Specifically, we point out that, in his argument on appeal, Kearney challenges the Committee's findings that he had violated certain Model Rules when representing Garrett and Britton in their belated appeals. However, he fails to abstract those findings or what sanctions were imposed for those violations. In addition, Kearney's abstract only reflects he has appealed the Committee's May 26, 1994 decision which suspended his license. Whether the Garrett and Britton claims were considered in the Committee's suspension of Kearney's license is not clear, since we do not have the Committee's findings and decision before us.
Next, Kearney also argues the Committee erred in admitting into evidence an informal list of nine prior sanctions, but he fails to abstract that list. Aside from Kearney's failure to abstract these prior sanctions, he also does not abstract that part of the transcript where his counsel forewent any objection to the admission of those prior violations.
Another example of Kearney's abstract concerns his contest of Guffy's affidavit and the Committee's consideration of it. Below, Kearney objected to Guffy's affidavit because it was not notarized, but on appeal, he claims that, because Guffy failed to appear at the hearing, Kearney was denied the due process right to cross-examine him. Again, Kearney fails to abstract Guffy's affidavit and attached pleadings and exhibits even though these items are the focus of his point for reversal on appeal. We should also note that, at the Committee's hearing, Kearney lodged no objection or obtained no ruling concerning his due process (inability to cross-examine) argument.
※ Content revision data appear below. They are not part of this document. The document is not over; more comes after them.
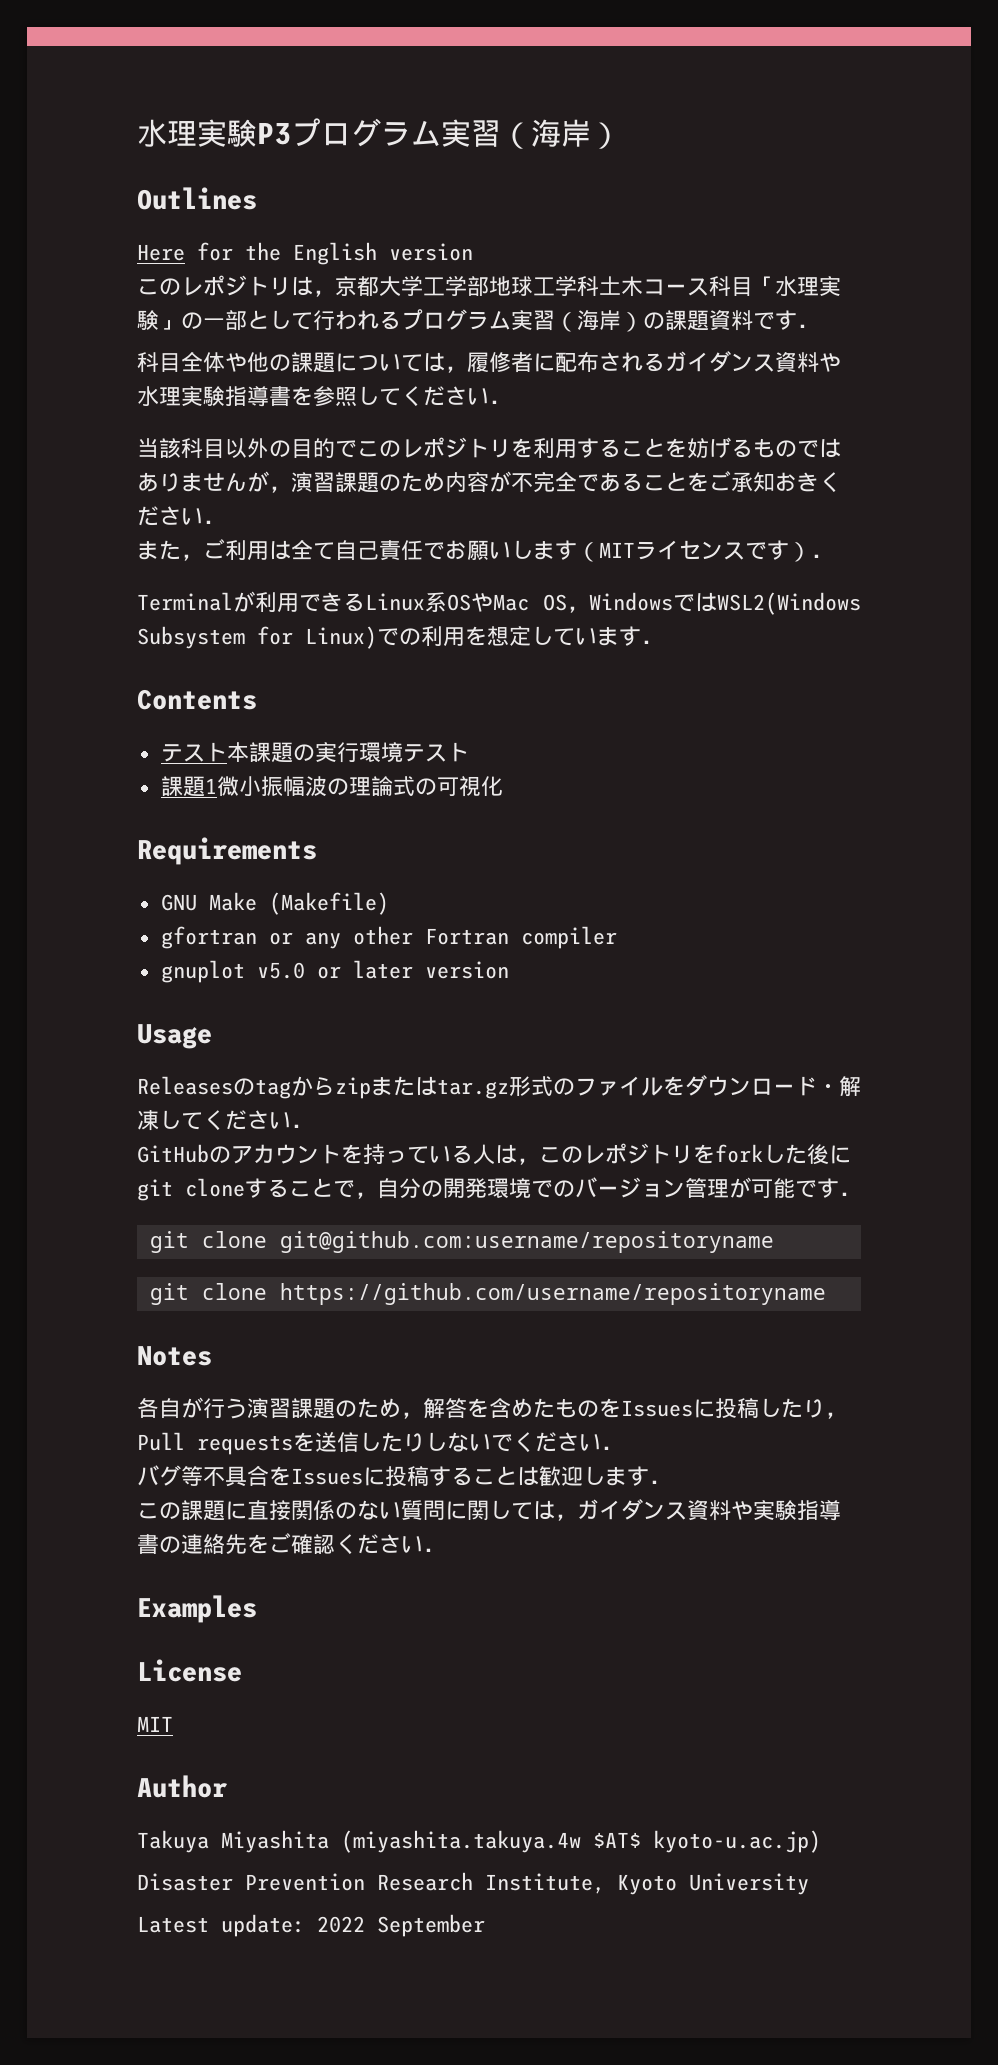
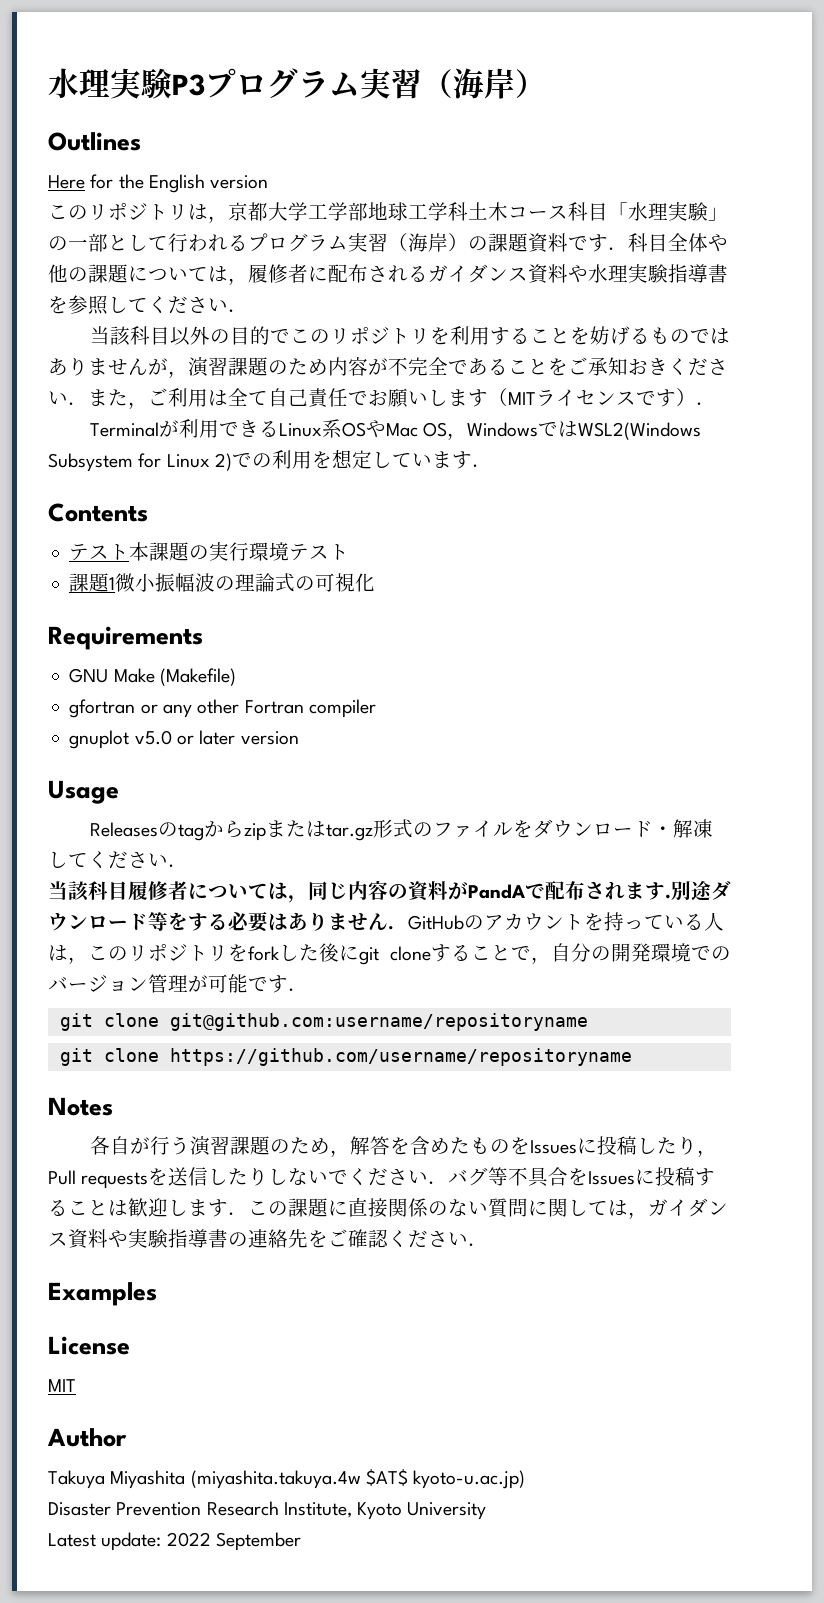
- このレポジトリは，京都大学工学部地球工学科土木コース科目「水理実験」の一部として行われるプログラム実習（海岸）の課題資料です．
- 科目全体や他の課題については，履修者に配布されるガイダンス資料や水理実験指導書を参照してください．
+ このリポジトリは，京都大学工学部地球工学科土木コース科目「水理実験」の一部として行われるプログラム実習（海岸）の課題資料です．科目全体や他の課題については，履修者に配布されるガイダンス資料や水理実験指導書を参照してください．
- 当該科目以外の目的でこのレポジトリを利用することを妨げるものではありませんが，演習課題のため内容が不完全であることをご承知おきください．
- また，ご利用は全て自己責任でお願いします（MITライセンスです）．
+ 当該科目以外の目的でこのリポジトリを利用することを妨げるものではありませんが，演習課題のため内容が不完全であることをご承知おきください．また，ご利用は全て自己責任でお願いします（MITライセンスです）．
- Terminalが利用できるLinux系OSやMac OS，WindowsではWSL2(Windows Subsystem for Linux)での利用を想定しています．
+ Terminalが利用できるLinux系OSやMac OS，WindowsではWSL2(Windows Subsystem for Linux 2)での利用を想定しています．
- GitHubのアカウントを持っている人は，このレポジトリをforkした後にgit cloneすることで，自分の開発環境でのバージョン管理が可能です．
+ 当該科目履修者については，同じ内容の資料がPandAで配布されます.別途ダウンロード等をする必要はありません．GitHubのアカウントを持っている人は，このリポジトリをforkした後にgit cloneすることで，自分の開発環境でのバージョン管理が可能です．
- 各自が行う演習課題のため，解答を含めたものをIssuesに投稿したり，Pull requestsを送信したりしないでください．
- バグ等不具合をIssuesに投稿することは歓迎します．
- この課題に直接関係のない質問に関しては，ガイダンス資料や実験指導書の連絡先をご確認ください．
+ 各自が行う演習課題のため，解答を含めたものをIssuesに投稿したり，Pull requestsを送信したりしないでください．バグ等不具合をIssuesに投稿することは歓迎します．この課題に直接関係のない質問に関しては，ガイダンス資料や実験指導書の連絡先をご確認ください．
And finally, we mention Kearney's argument that the penalties imposed were greater than warranted by the circumstances. As previously mentioned, the transcript itself reflects prior sanctions against Kearney were considered at the penalty stage of this proceeding, but, again that portion of the transcript was not abstracted. As this court has written numerous times, we will not go to the single transcript. Our review of the case on appeal is limited to the record as abstracted in the briefs, not upon one transcript, since there are seven judges involved in the appellate decision-making process. Stroud Crop, Inc. v. Hagler, 317 Ark. 139, 875 S.W.2d 851 (1994).
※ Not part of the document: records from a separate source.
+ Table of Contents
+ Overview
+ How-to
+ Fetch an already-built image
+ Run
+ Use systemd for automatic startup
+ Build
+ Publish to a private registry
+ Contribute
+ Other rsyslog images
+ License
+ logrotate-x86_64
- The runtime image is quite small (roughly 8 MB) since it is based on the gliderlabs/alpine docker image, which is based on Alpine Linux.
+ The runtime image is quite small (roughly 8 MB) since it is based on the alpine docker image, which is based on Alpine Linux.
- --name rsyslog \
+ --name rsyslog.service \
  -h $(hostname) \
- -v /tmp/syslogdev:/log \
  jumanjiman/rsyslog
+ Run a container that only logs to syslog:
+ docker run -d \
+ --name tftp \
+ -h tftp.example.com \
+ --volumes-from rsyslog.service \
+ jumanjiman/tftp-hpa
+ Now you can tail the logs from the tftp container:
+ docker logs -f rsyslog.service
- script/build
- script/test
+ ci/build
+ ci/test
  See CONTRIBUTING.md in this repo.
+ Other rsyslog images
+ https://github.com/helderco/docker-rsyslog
Concerning the severity-of-sanction issue, we also reiterate Kearney's failure to abstract the Committee's May 26, 1994 letter decision that related contested factual questions. The Committee noted Kearney never answered interrogatories in the proceeding in which he represented Guffy even though a court had ordered Kearney to do so. The Committee's letter further related Guffy said that he had incurred a $1,500 judgment due to Kearney's actions or inactions, and while Kearney agreed to pay the judgment, he did not do so. Kearney's failure to abstract that *575 part of the record bearing on his decision not to comply with a court order is clearly relevant to the severity of the sanctions the Committee may have considered and imposed against him. Also, while Kearney testified he rectified Guffy's problem by paying the $1,500 judgment, it is relevant to know the Committee considered Guffy's statement that Kearney never paid the judgment.
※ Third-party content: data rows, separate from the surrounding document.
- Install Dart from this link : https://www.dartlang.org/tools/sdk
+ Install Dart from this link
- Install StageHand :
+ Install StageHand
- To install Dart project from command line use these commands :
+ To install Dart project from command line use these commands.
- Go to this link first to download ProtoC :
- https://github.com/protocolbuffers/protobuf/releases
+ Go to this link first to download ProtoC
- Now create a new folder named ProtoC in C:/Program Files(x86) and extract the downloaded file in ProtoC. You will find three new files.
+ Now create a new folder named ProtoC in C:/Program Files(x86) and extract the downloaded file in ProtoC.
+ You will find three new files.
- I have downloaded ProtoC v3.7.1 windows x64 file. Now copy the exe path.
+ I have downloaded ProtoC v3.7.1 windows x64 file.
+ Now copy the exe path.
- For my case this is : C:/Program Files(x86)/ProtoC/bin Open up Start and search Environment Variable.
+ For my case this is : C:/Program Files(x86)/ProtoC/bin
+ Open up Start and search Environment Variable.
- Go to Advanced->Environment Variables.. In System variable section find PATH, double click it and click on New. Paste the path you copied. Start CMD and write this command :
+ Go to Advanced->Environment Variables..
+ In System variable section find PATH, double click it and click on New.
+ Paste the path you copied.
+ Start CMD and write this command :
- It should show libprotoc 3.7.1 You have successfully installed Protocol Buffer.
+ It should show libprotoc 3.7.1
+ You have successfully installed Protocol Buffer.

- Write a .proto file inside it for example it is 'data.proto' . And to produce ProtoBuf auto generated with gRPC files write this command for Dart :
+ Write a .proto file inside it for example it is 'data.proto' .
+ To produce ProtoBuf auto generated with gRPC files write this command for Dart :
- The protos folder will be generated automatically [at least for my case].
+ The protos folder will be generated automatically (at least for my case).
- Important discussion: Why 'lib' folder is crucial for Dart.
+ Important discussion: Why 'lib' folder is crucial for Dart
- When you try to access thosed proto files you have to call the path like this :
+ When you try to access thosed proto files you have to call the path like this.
Where the appellant fails to abstract the pleadings, exhibits, orders and final judgment necessary to an understanding of all questions on appeal, the appellate court cannot reach the issues it is asked to decide. Jolly v. Hartje, 294 Ark. 16, 740 S.W.2d 143 (1987). Because Kearney's abstract is so deficient in omitting relevant parts of the transcript needed in order to consider the arguments raised on appeal, we affirm for failure to comply with Ark.Sup.Ct.R. 4-2(b)(2).NOTES
 At the hearing, Kearney testified he paid $1,500 in cash to Guffy's son-in-law and obtained a signed receipt, but Kearney said he could not locate the receipt.